Passenger's Mentality

(Mentalitas Penumpang)

Driver's Mentality

(Mentalitas Pengemudi)

  • Boleh Mengantuk ataur Tidur
  • Tak merasa perlu tahu arah jalan, tidak mengerti dimana berada.
  • Tidak merasa perlu merawat "Kendaraan"
  • Tidak menuntut diri untuk mengambil inisiatif ketika "Jalan Macet" atau "Tersumbat"
  • Menghindari risiko, lebih baik menjadi pengekor yang aman.
  • Menjadi "Beban" Bagi orang lain.
  • Tidak boleh ngantuk, apalagi tidur
  • Harus tahu arah jalan, tujuan dan alternati-alternatif jalan yang tersedia
  • Berani mencoba, mencari insight, menemukan jalan-jalan baru
  • Terpanggil merawat kendaraan "Organisasi"
  • Berinisiatif, berani melangkah, dan mengambil tindakan
  • Mengambil risiko-risiko terukur, seperti, berani "Kesasar" Untuk menemukan jalan baru.
  • Menjadi solusi bagi orang lain.

(Baca: Rhenal Kasali, Agility; Bukan singa yang Mengembik).

Mental seperti ini seharusnya dibangun sejak seluruh anggotanya berada pada gerbang awal untuk berkecimpung dalam ruang organisasi atau ruang penanaman nilai dan doktrin organisasi. Sehingga untuk membentuk gerakan yang tangkas akan dicapai kelak.

 You Have To Ran Fast

            Setelah anda melihat diri anda berada pada mental antara penumpang dan pengemudi rasanya tidak cukup hanya sekedar tahu saja. Dalam situasi krisis, seorang pemimpin di tuntun untuk cakap menangani masalah yang datang. Memang benar dalam beberapa tulisan yang saya baca bahwa tidak ada model pemimpin yang sempurna bahkan tipikal pemimpin seperti  Raja Midas dalam mitologi yunani yang amat sakti. bahwa segala yang tersentuh tangannya berubah menjadi emas. Namun rasanya terlalu apologi kalau kita bicara secara real-nya seorang pemimpin di dunia yang serba realistis seperti ini. Barangkali hanya hikmah dari mitologi tersebut saja yang bisa diambil bahwa apapun yang Midas sentuh akan berubah wujud menjadi emas.

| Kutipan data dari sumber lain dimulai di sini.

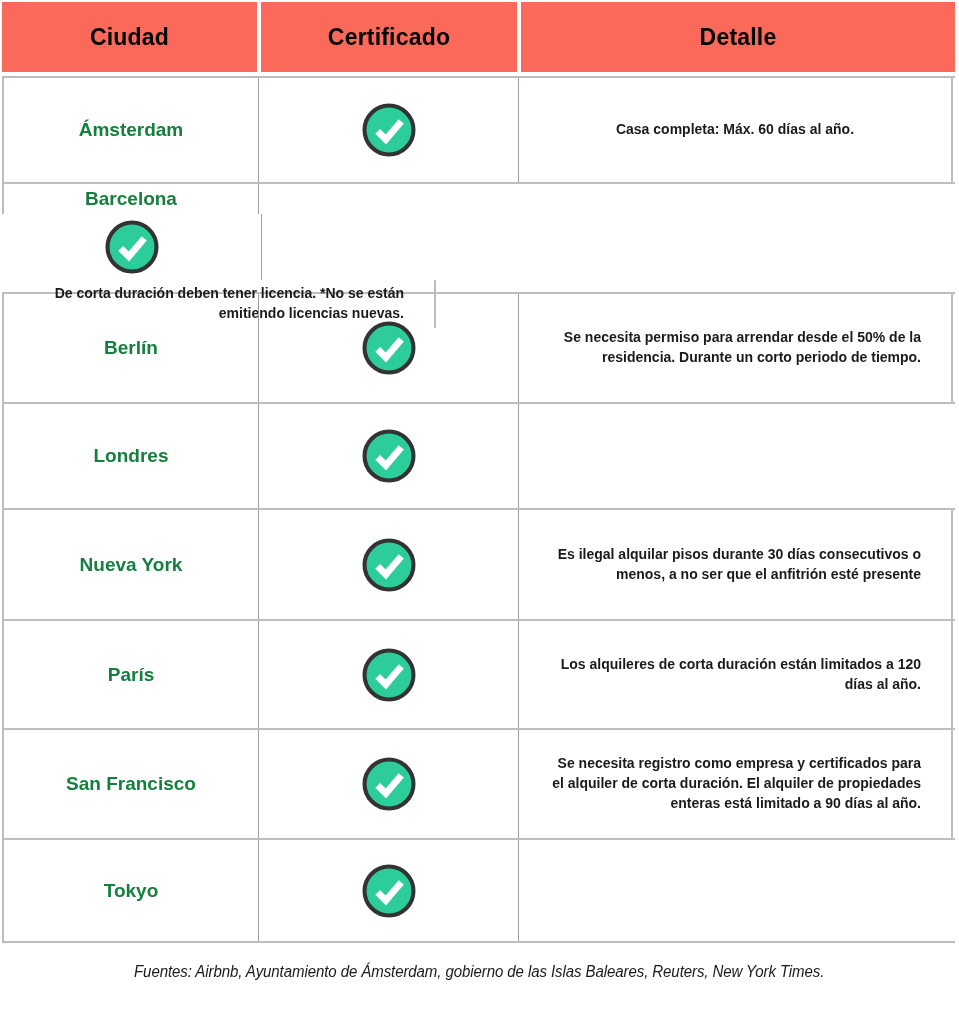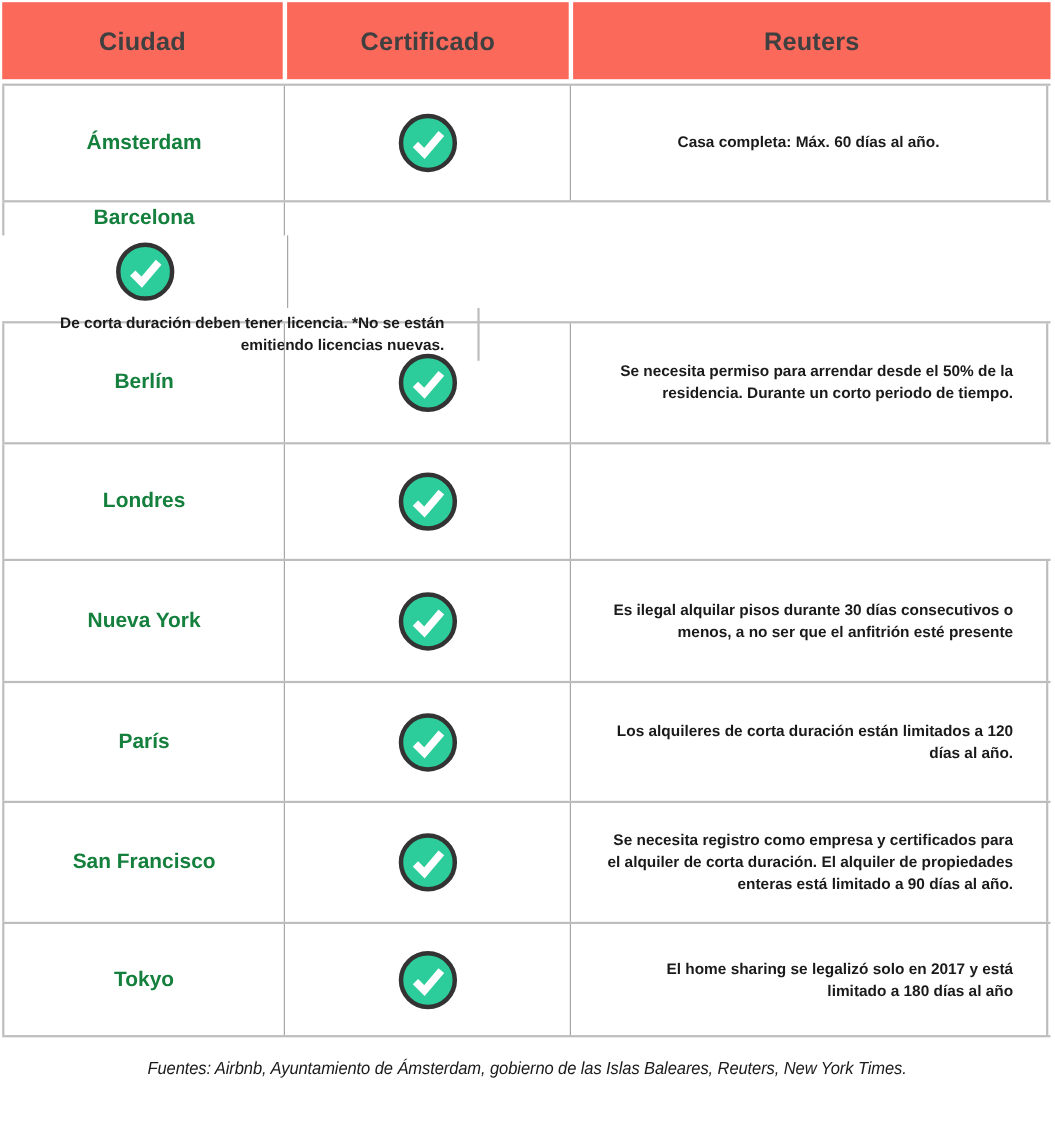"Ciudad" .th-label { color: #404040 -> #000000 }
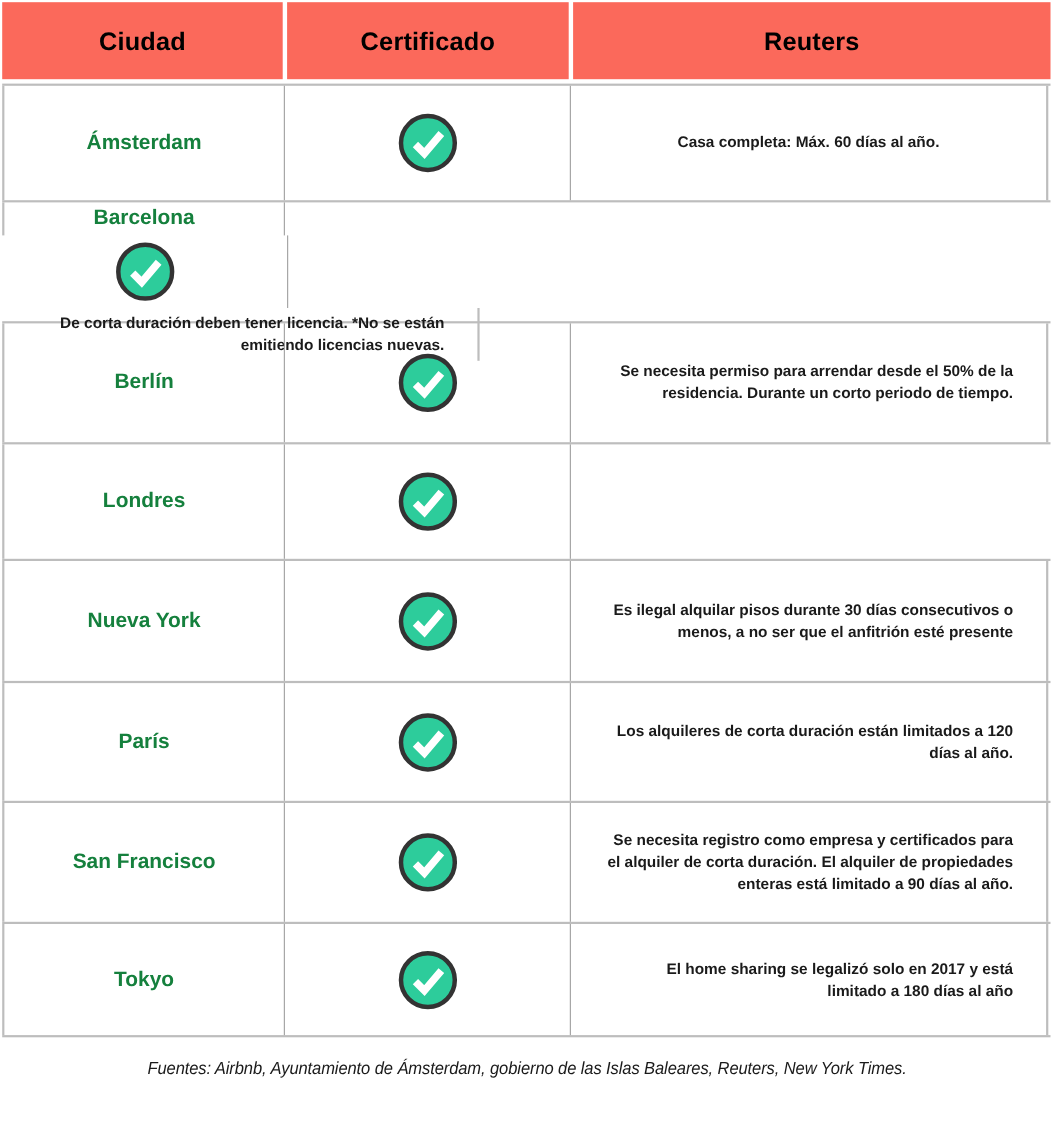"Reuters" span.th-label { text: Reuters -> Detalle }
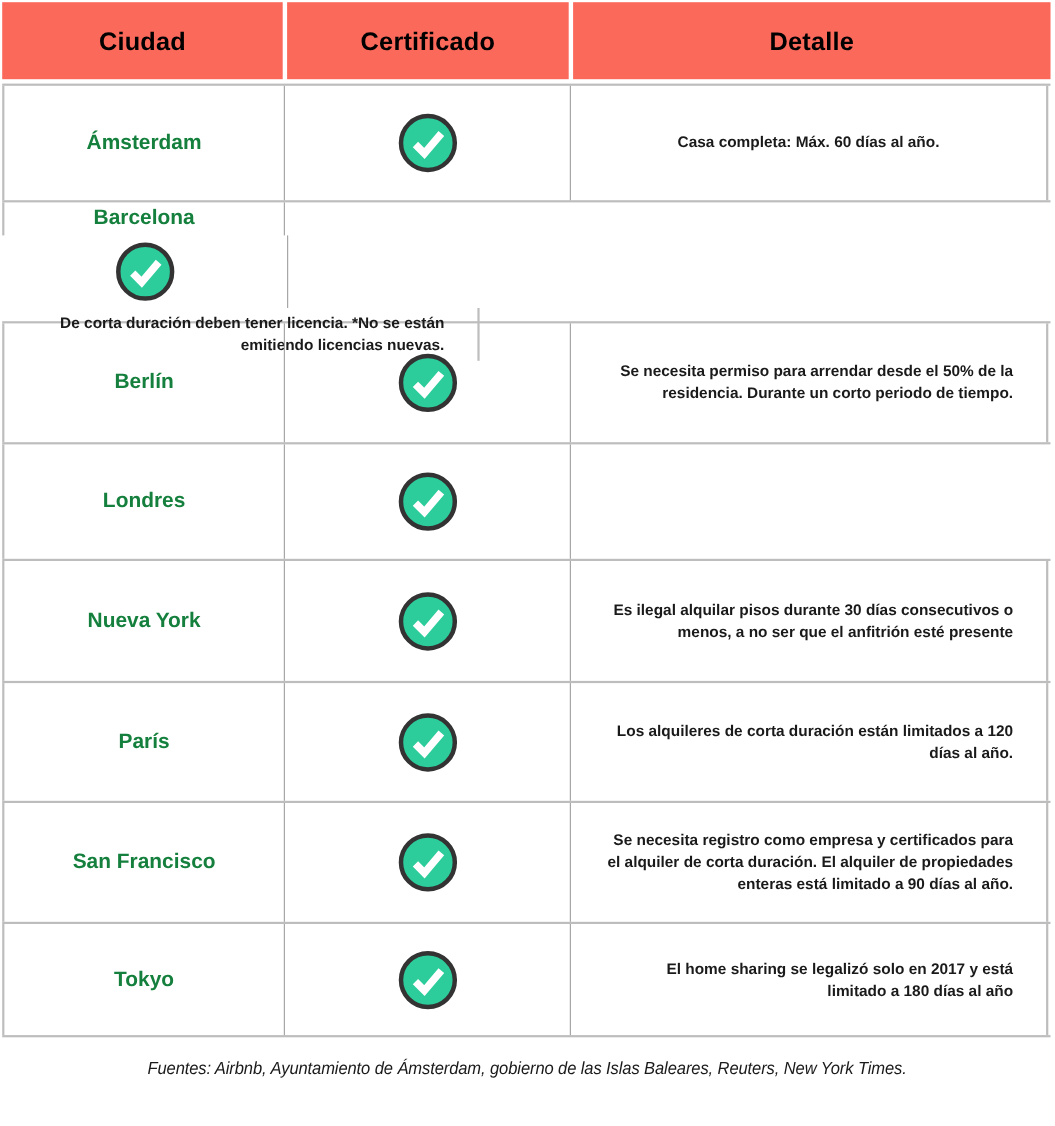"El home sharing se legalizó" div.cell { html: <div> <span>El home sharing se legalizó solo en 2017 y está limitado a 180 días al año</span> </div> -> none }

            Dalam suatu organisasi mahasiswa tidak menutup kemungkinan bahwa ada midas-midas yang  bermunculan, namun harus realistis bahwa kita bisa mengubah segala sesuatu yang ditempati tetapi harus memiliki kemampuan mendasar dalam mengubah tersebut. Kemampuan manajerial yang baik barangkali bisa menjadi salah satu prasyarat dalam melangkah berdasarkan apa yang ingin kita capai.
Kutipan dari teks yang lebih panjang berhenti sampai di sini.